- Problem description -
Keep the pictures out of your copy. Transcribe the records below exactly.

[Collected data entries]
|---|

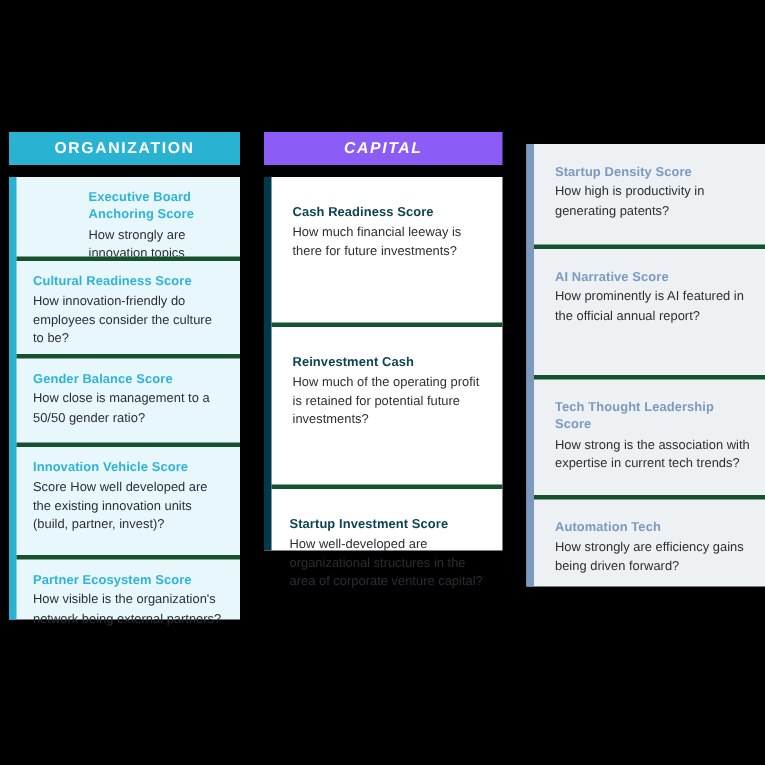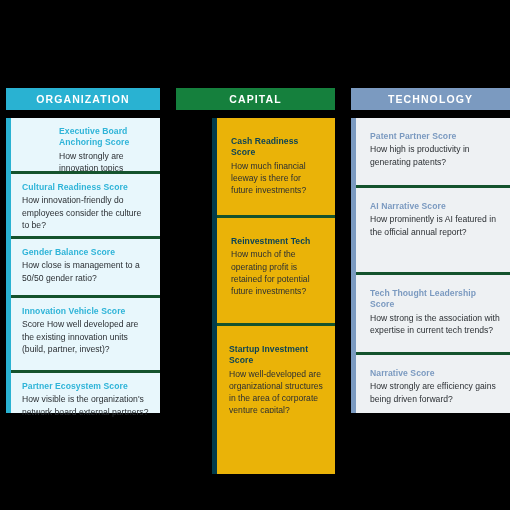--- a/index.html
+++ b/index.html
@@ -46,7 +46,7 @@
     box-sizing: border-box;
   }
   .col-organization .col-header { background: #29b2d2; }
-  .col-capital      .col-header { background: #15803d; }
+  .col-capital      .col-header { background: #8b5cf6; font-style: italic; }
   .col-technology   .col-header { background: #7b9ac0; }
 
   .col-body {

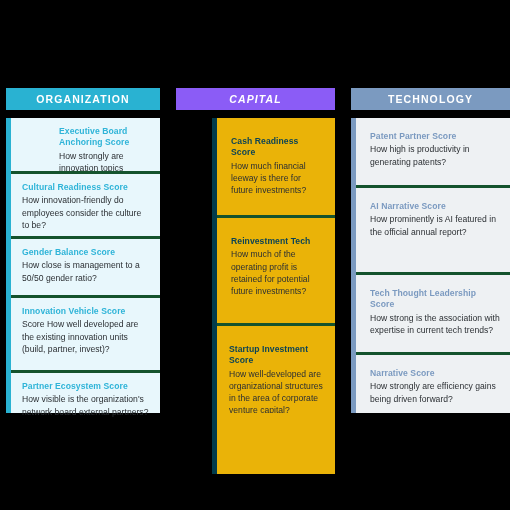--- a/index.html
+++ b/index.html
@@ -157,7 +157,6 @@
   </div>
 
   <div class="column col-technology">
-    <div class="col-header">TECHNOLOGY</div>
     <div class="col-body">
       <div class="card">
         <div class="card-title">Patent Partner Score</div>

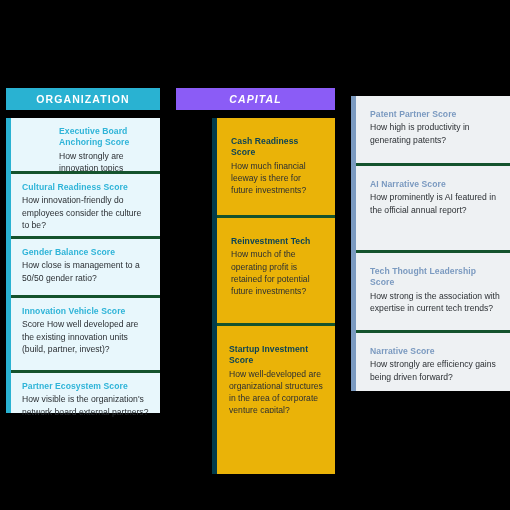--- a/index.html
+++ b/index.html
@@ -159,7 +159,7 @@
   <div class="column col-technology">
     <div class="col-body">
       <div class="card">
-        <div class="card-title">Patent Partner Score</div>
+        <div class="card-title">Startup Density Score</div>
         <div class="card-desc">How high is productivity in generating patents?</div>
       </div>
       <div class="card">

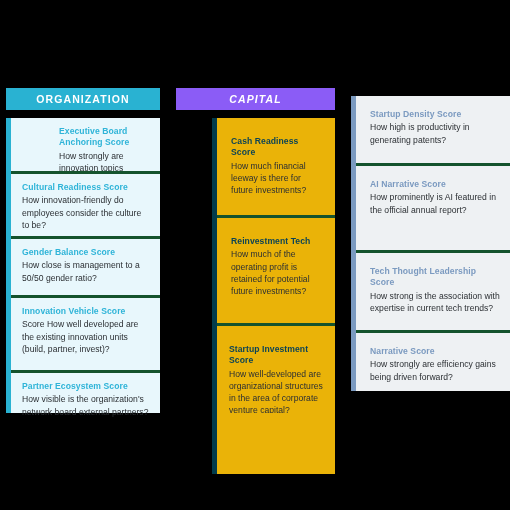--- a/index.html
+++ b/index.html
@@ -57,7 +57,7 @@
     box-sizing: border-box;
   }
   .col-organization .col-body { height: 295px; background: #e8f7fc; border-left: 5px solid #29b2d2; }
-  .col-capital      .col-body { height: 356px; background: #eab308; border-left: 5px solid #013b4b; margin-left: 36px; }
+  .col-capital      .col-body { height: 249px; background: #ffffff; border-left: 5px solid #013b4b; }
   .col-technology   .col-body { height: 295px; background: #eef1f3; border-left: 5px solid #7b9ac0; }
 
   .card {

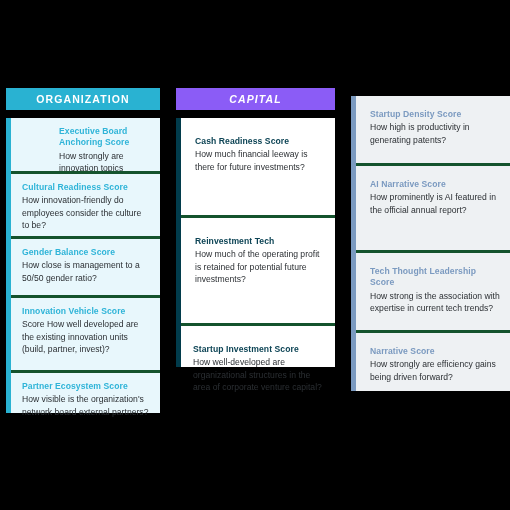--- a/index.html
+++ b/index.html
@@ -146,7 +146,7 @@
         <div class="card-desc">How much financial leeway is there for future investments?</div>
       </div>
       <div class="card">
-        <div class="card-title">Reinvestment Tech</div>
+        <div class="card-title">Reinvestment Cash</div>
         <div class="card-desc">How much of the operating profit is retained for potential future investments?</div>
       </div>
       <div class="card">

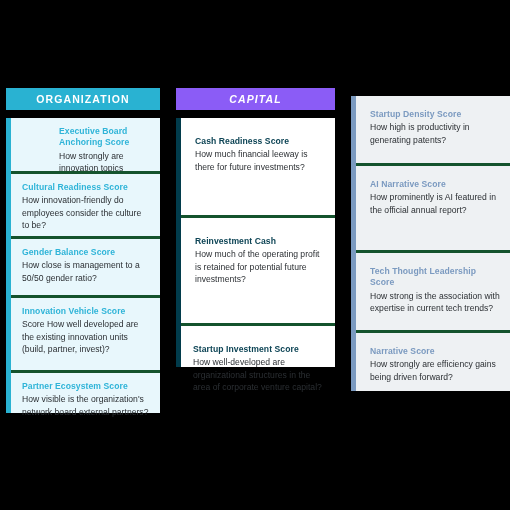--- a/index.html
+++ b/index.html
@@ -171,7 +171,7 @@
         <div class="card-desc">How strong is the association with expertise in current tech trends?</div>
       </div>
       <div class="card">
-        <div class="card-title">Narrative Score</div>
+        <div class="card-title">Automation Tech</div>
         <div class="card-desc">How strongly are efficiency gains being driven forward?</div>
       </div>
     </div>

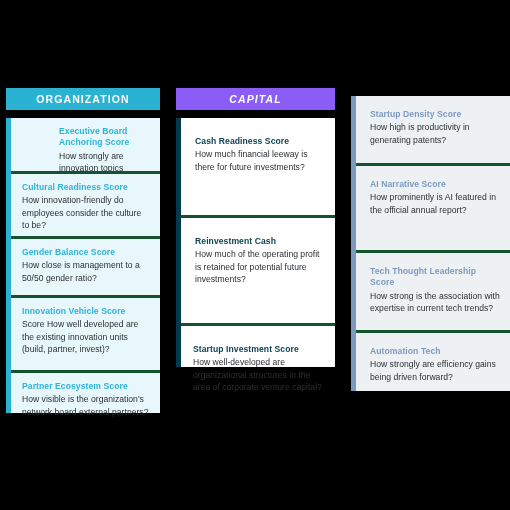--- a/index.html
+++ b/index.html
@@ -133,7 +133,7 @@
       </div>
       <div class="card">
         <div class="card-title">Partner Ecosystem Score</div>
-        <div class="card-desc">How visible is the organization's network board external partners?</div>
+        <div class="card-desc">How visible is the organization's network being external partners?</div>
       </div>
     </div>
   </div>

|---|

- Result of this task -
--- a/index.html
+++ b/index.html
@@ -46,7 +46,7 @@
     box-sizing: border-box;
   }
   .col-organization .col-header { background: #29b2d2; }
-  .col-capital      .col-header { background: #15803d; }
+  .col-capital      .col-header { background: #8b5cf6; font-style: italic; }
   .col-technology   .col-header { background: #7b9ac0; }
 
   .col-body {

--- a/index.html
+++ b/index.html
@@ -157,7 +157,6 @@
   </div>
 
   <div class="column col-technology">
-    <div class="col-header">TECHNOLOGY</div>
     <div class="col-body">
       <div class="card">
         <div class="card-title">Patent Partner Score</div>

--- a/index.html
+++ b/index.html
@@ -159,7 +159,7 @@
   <div class="column col-technology">
     <div class="col-body">
       <div class="card">
-        <div class="card-title">Patent Partner Score</div>
+        <div class="card-title">Startup Density Score</div>
         <div class="card-desc">How high is productivity in generating patents?</div>
       </div>
       <div class="card">

--- a/index.html
+++ b/index.html
@@ -57,7 +57,7 @@
     box-sizing: border-box;
   }
   .col-organization .col-body { height: 295px; background: #e8f7fc; border-left: 5px solid #29b2d2; }
-  .col-capital      .col-body { height: 356px; background: #eab308; border-left: 5px solid #013b4b; margin-left: 36px; }
+  .col-capital      .col-body { height: 249px; background: #ffffff; border-left: 5px solid #013b4b; }
   .col-technology   .col-body { height: 295px; background: #eef1f3; border-left: 5px solid #7b9ac0; }
 
   .card {

--- a/index.html
+++ b/index.html
@@ -146,7 +146,7 @@
         <div class="card-desc">How much financial leeway is there for future investments?</div>
       </div>
       <div class="card">
-        <div class="card-title">Reinvestment Tech</div>
+        <div class="card-title">Reinvestment Cash</div>
         <div class="card-desc">How much of the operating profit is retained for potential future investments?</div>
       </div>
       <div class="card">

--- a/index.html
+++ b/index.html
@@ -171,7 +171,7 @@
         <div class="card-desc">How strong is the association with expertise in current tech trends?</div>
       </div>
       <div class="card">
-        <div class="card-title">Narrative Score</div>
+        <div class="card-title">Automation Tech</div>
         <div class="card-desc">How strongly are efficiency gains being driven forward?</div>
       </div>
     </div>

--- a/index.html
+++ b/index.html
@@ -133,7 +133,7 @@
       </div>
       <div class="card">
         <div class="card-title">Partner Ecosystem Score</div>
-        <div class="card-desc">How visible is the organization's network board external partners?</div>
+        <div class="card-desc">How visible is the organization's network being external partners?</div>
       </div>
     </div>
   </div>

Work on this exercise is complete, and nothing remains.